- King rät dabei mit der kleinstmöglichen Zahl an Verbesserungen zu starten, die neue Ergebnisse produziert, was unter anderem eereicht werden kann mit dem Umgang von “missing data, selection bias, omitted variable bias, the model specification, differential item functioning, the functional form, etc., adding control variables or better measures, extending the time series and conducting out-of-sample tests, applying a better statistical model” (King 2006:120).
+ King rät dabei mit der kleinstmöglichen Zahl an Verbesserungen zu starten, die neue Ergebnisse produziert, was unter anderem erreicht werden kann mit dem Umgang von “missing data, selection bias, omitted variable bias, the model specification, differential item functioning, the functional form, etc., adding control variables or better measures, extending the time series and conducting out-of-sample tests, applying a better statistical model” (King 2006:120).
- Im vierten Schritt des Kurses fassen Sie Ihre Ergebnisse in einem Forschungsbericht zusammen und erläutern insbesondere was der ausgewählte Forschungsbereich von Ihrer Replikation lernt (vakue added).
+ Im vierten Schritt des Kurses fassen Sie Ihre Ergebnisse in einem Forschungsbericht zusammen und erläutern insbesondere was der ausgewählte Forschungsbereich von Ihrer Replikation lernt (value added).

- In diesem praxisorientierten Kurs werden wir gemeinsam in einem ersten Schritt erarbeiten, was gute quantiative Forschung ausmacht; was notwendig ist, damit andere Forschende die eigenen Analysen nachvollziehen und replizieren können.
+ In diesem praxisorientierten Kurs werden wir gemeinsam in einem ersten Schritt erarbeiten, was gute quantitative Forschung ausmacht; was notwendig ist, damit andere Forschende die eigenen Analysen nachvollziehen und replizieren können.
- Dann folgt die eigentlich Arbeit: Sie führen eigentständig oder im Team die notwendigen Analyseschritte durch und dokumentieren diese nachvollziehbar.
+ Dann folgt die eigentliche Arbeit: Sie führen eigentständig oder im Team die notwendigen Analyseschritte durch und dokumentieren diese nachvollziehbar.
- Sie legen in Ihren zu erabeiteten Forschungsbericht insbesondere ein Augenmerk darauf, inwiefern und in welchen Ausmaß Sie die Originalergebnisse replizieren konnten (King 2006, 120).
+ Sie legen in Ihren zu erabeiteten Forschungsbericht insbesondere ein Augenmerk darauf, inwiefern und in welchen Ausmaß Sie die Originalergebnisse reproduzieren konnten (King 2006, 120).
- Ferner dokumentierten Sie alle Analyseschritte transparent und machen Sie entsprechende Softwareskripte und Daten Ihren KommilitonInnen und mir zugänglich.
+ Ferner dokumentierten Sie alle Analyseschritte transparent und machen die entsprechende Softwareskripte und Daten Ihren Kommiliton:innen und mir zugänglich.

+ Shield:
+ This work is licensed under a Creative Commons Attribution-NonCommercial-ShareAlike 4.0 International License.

#####

→ **What this task involves**
Which lines of the entries above contain the word "conducting"? Copy each of them.

→ **Written response**
- King rät dabei mit der kleinstmöglichen Zahl an Verbesserungen zu starten, die neue Ergebnisse produziert, was unter anderem eereicht werden kann mit dem Umgang von “missing data, selection bias, omitted variable bias, the model specification, differential item functioning, the functional form, etc., adding control variables or better measures, extending the time series and conducting out-of-sample tests, applying a better statistical model” (King 2006:120).
+ King rät dabei mit der kleinstmöglichen Zahl an Verbesserungen zu starten, die neue Ergebnisse produziert, was unter anderem erreicht werden kann mit dem Umgang von “missing data, selection bias, omitted variable bias, the model specification, differential item functioning, the functional form, etc., adding control variables or better measures, extending the time series and conducting out-of-sample tests, applying a better statistical model” (King 2006:120).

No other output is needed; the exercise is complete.